Politique-Redéploiement“Barkhane” : Une stratégie condamnée à l’échec
Alors que son objectif majeur en Afrique était d’affirmer son statut de puissance internationale, la France se trouve aujourd’hui réduite à élaborer une stratégie d’« invisibilisation » de sa présence militaire au Sahel, analyse un papier du « Monde ».
Tribune.
La question n’est plus aujourd’hui de savoir si la France restera engagée militairement au Mali, puisque la détérioration de sa relation avec les autorités maliennes la contraint à quitter le pays. La question est plutôt désormais de déterminer si et comment elle pourra rester engagée au Sahel.
Le retrait du Mali est devenu inéluctable à force d’avoir, aussi désespérément que déraisonnablement, cherché à dissocier l’intervention militaire française du contexte politique et de la relation diplomatique. A cet égard, il est important de rappeler que, si les tensions entre les autorités françaises et maliennes ont atteint leur paroxysme à la suite du second coup d’Etat en mai 2021, les divergences d’ordre politique n’ont, en réalité, cessé de s’accumuler depuis le début de la crise. Ces désaccords majeurs se sont conjugués à l’impossibilité pour l’opération « Barkhane » de convertir ses succès tactiques en victoire stratégique, révélant son incapacité, tout comme celle des autres acteurs nationaux et internationaux, à endiguer une inexorable dégradation de la situation sécuritaire du Sahel.
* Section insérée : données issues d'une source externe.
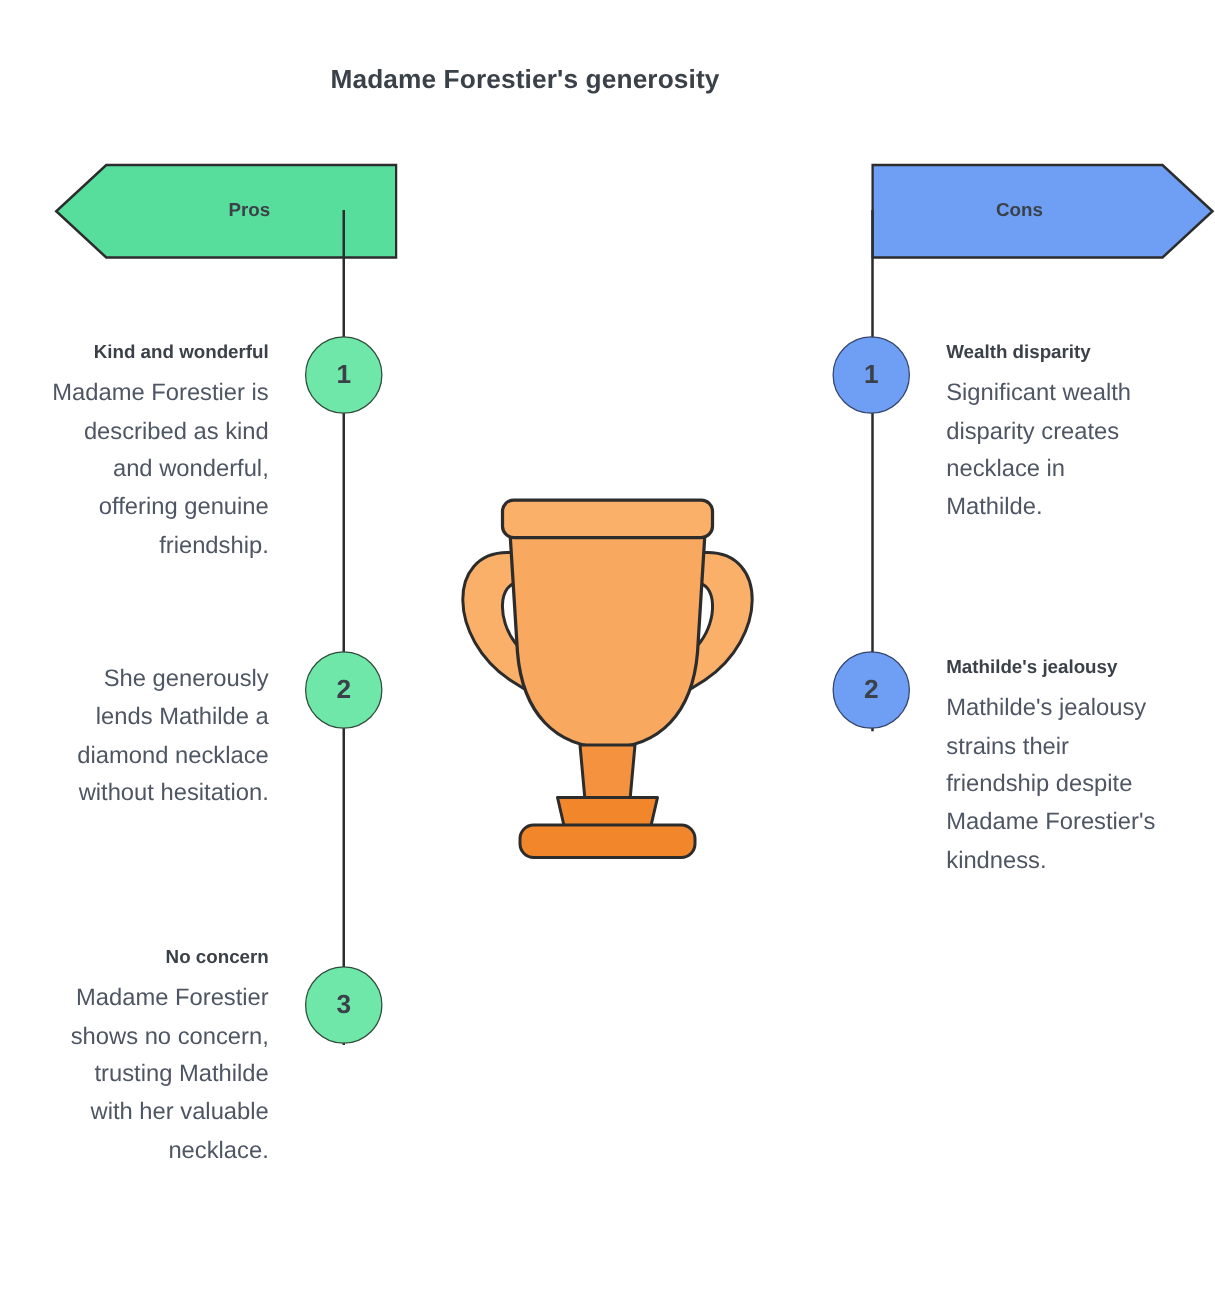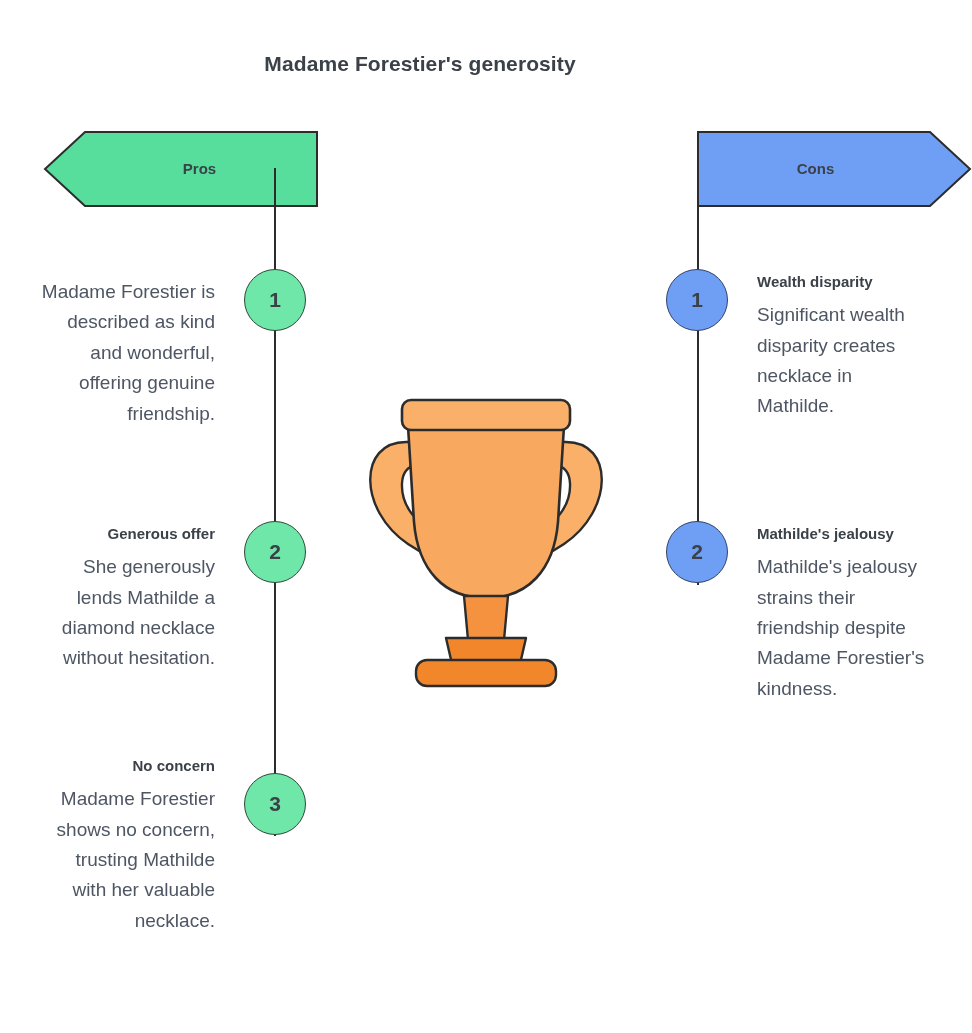"Kind and wonderful" div.heading { html: none -> <div>Kind and wonderful</div> }
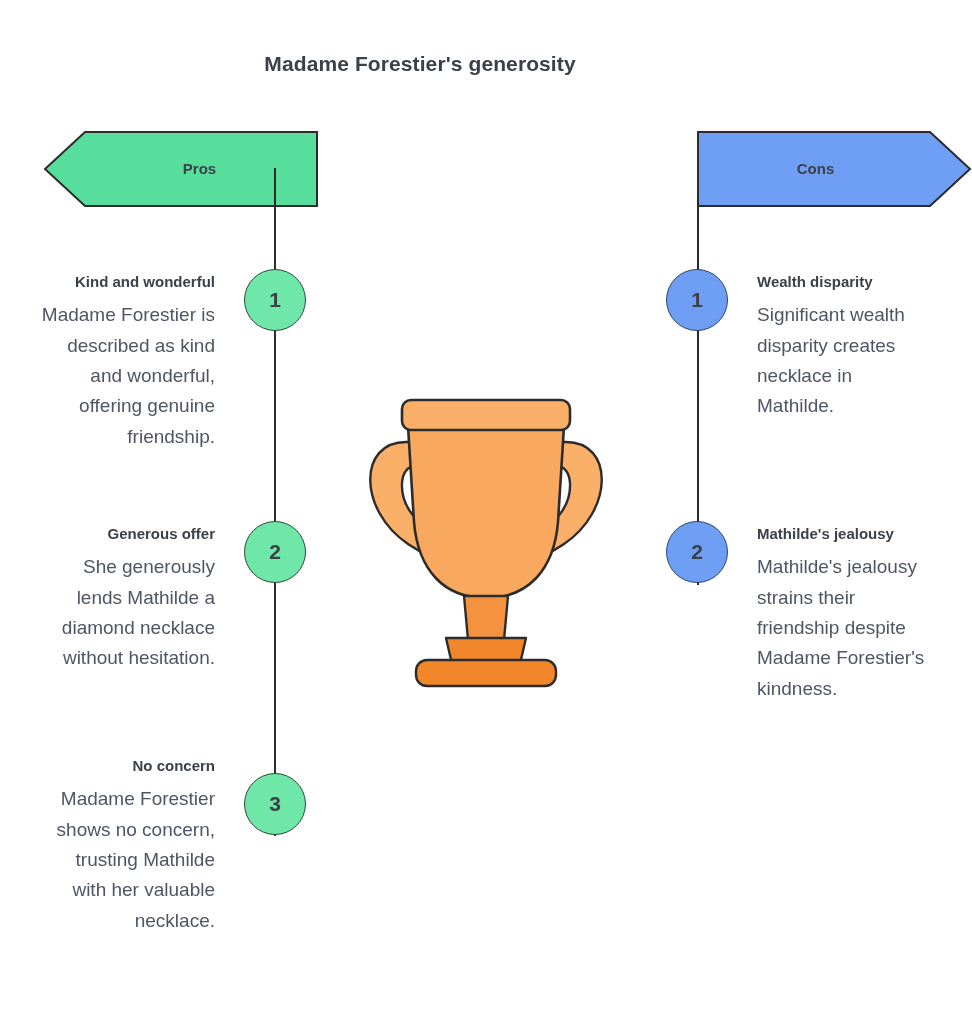"Generous offer" div.heading { html: <div>Generous offer</div> -> none }
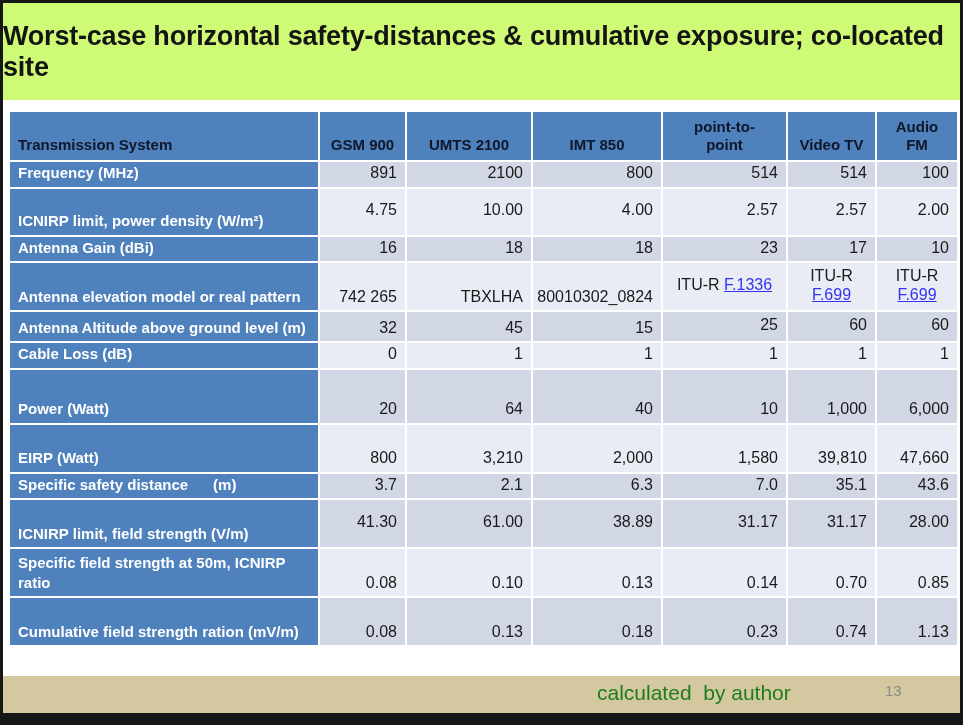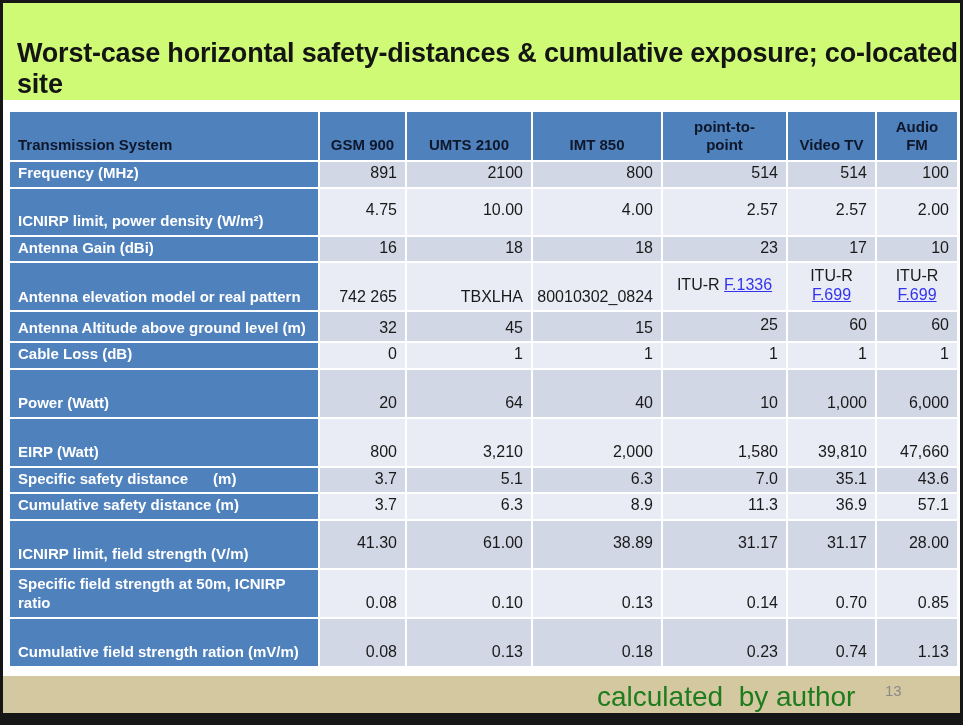"Worst-case horizontal safety-distances &" .title-band { align-items: flex-end -> center; padding-left: 14px -> 0 }
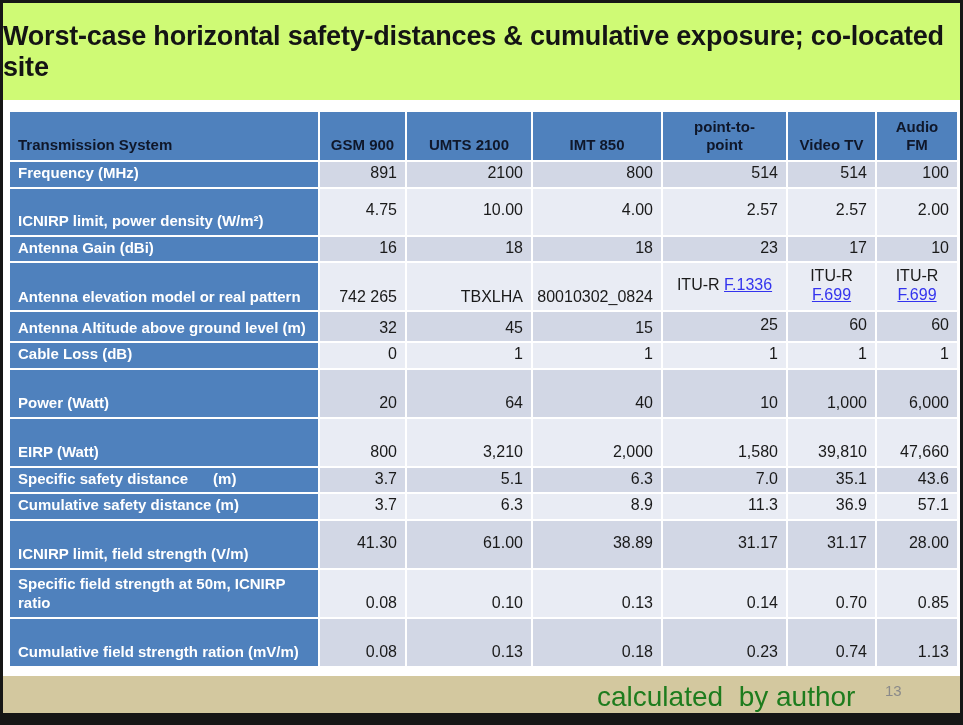"Power (Watt)" tr.dark { height: 49px -> 55px }
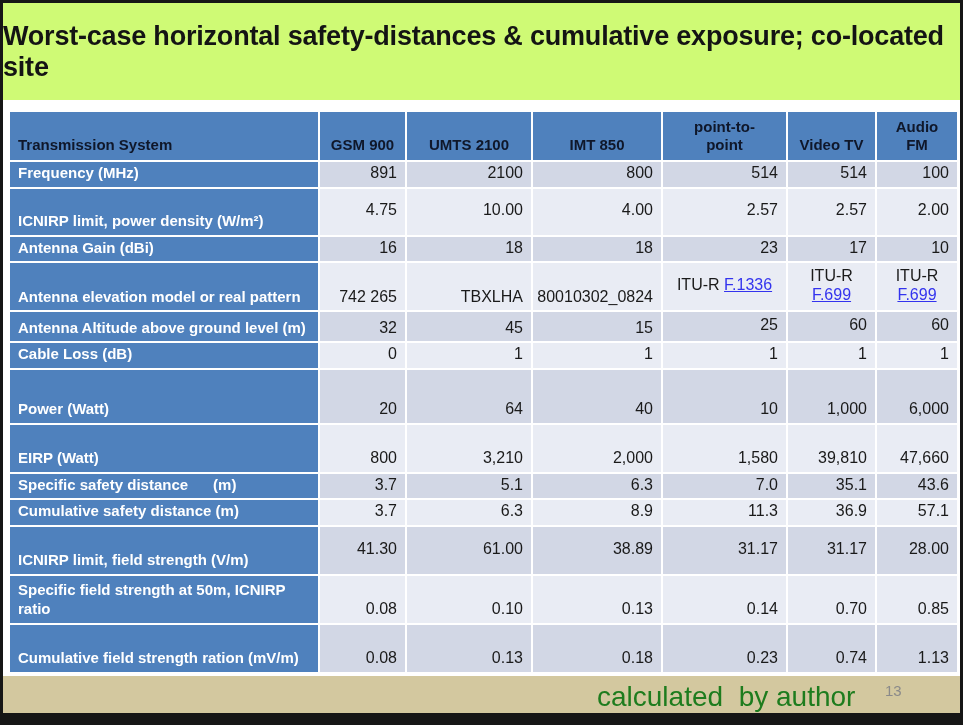"5.1" td.val { text: 5.1 -> 2.1 }
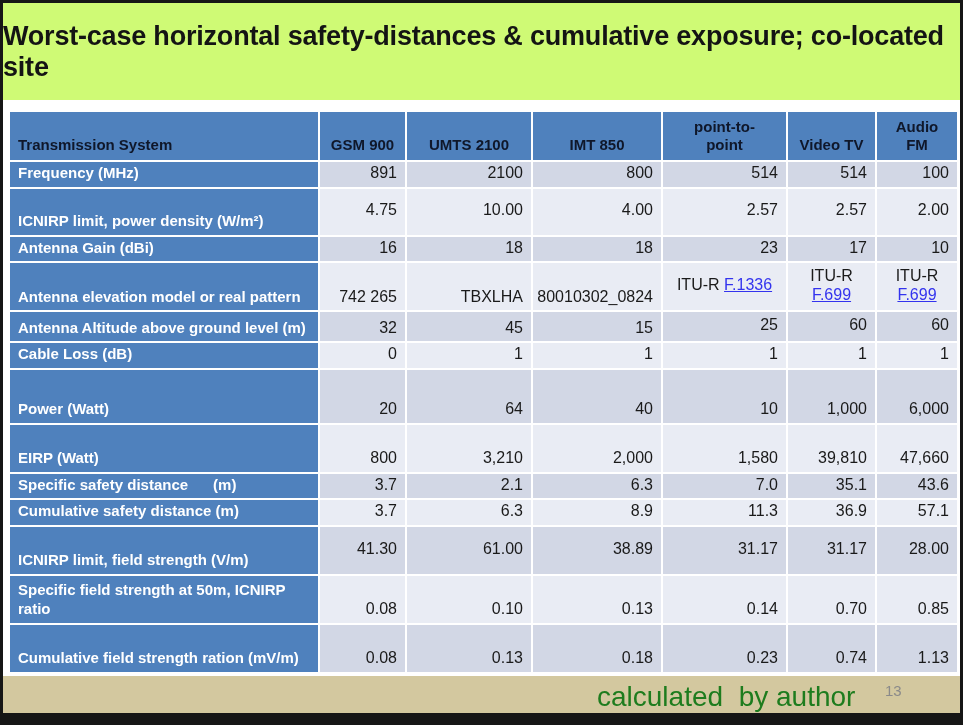"Cumulative safety distance (m)" tr.light { html: <tr> <td>Cumulative safety distance (m)</td> <td>3.7</td> <td>6.3</td> <td>8.9</td> <td>11.3</td> <td>36.9</td> <td>57.1</td> </tr> -> none }
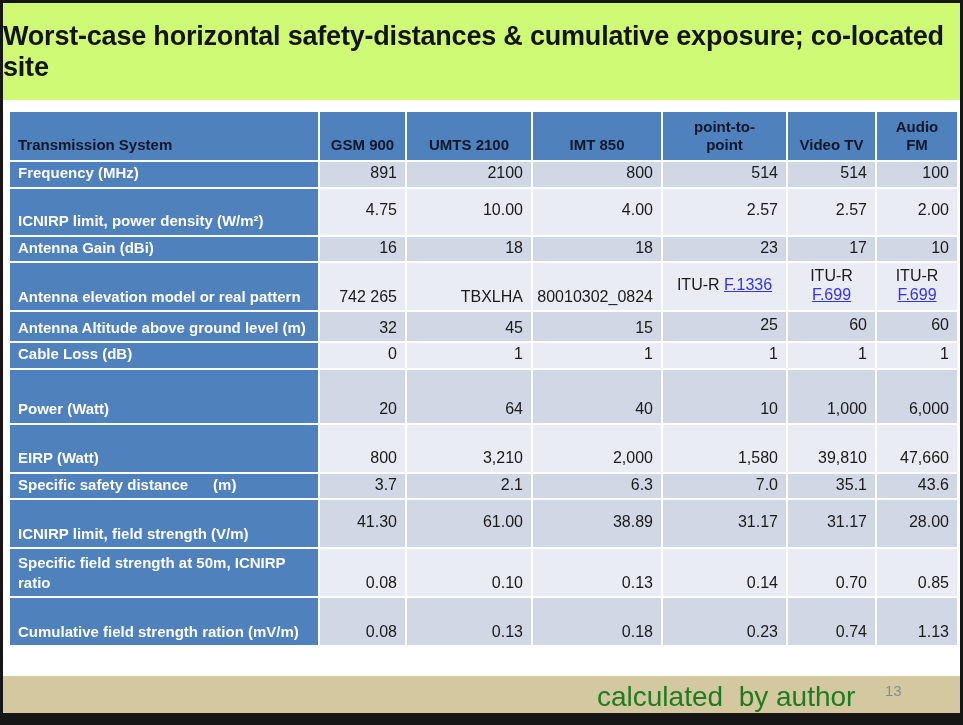"calculated by author" .footer-note { font-size: 28px -> 21px }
Le retrait militaire de la France à travers le départ de « Barkhane » du Mali, ainsi que de ses partenaires européens engagés dans le cadre de la « Task Force Takuba », laissera à l’évidence un vide sécuritaire, qui pèsera notamment sur l’avenir de la Minusma [Mission multidimensionnelle intégrée des Nations unies pour la stabilisation au Mali] et sa mission de protection des civils. Il fragilisera aussi durablement la zone des trois frontières : la fermeture des bases de Gao et de Ménaka sera un grave motif de préoccupation, notamment pour le Niger.
Plus largement, l’évolution de la situation du Mali dépendra de trois paramètres essentiels : tout d’abord, les résultats obtenus par l’offensive engagée par les FAMa (Forces armées maliennes) avec l’appui de leurs partenaires russes ; ensuite, l’issue des affrontements violents entre les deux principaux groupes djihadistes actifs sur le territoire malien (le Groupe de soutien de l’islam et des musulmans [GSIM, affilié à Al-Qaida] et l’Etat islamique au Grand Sahara) ; enfin, l’avenir des négociations avec les chefs djihadistes envisagées par les autorités maliennes successives depuis les recommandations formulées fin 2019 dans le cadre du dialogue national inclusif.
Si le désengagement stratégique du Mali est devenu inévitable, la France n’en affirme pas moins sa détermination à demeurer profondément investie au Sahel. Les conditions pour y prolonger sa présence militaire selon les options initialement envisagées – basculement du dispositif vers le Niger, maintien d’un fort contingent de 2 500 à 3 000 hommes jusqu’en 2023, poursuite des missions européennes de formation EUTM et Eucap Sahel – ne sont plus réunies.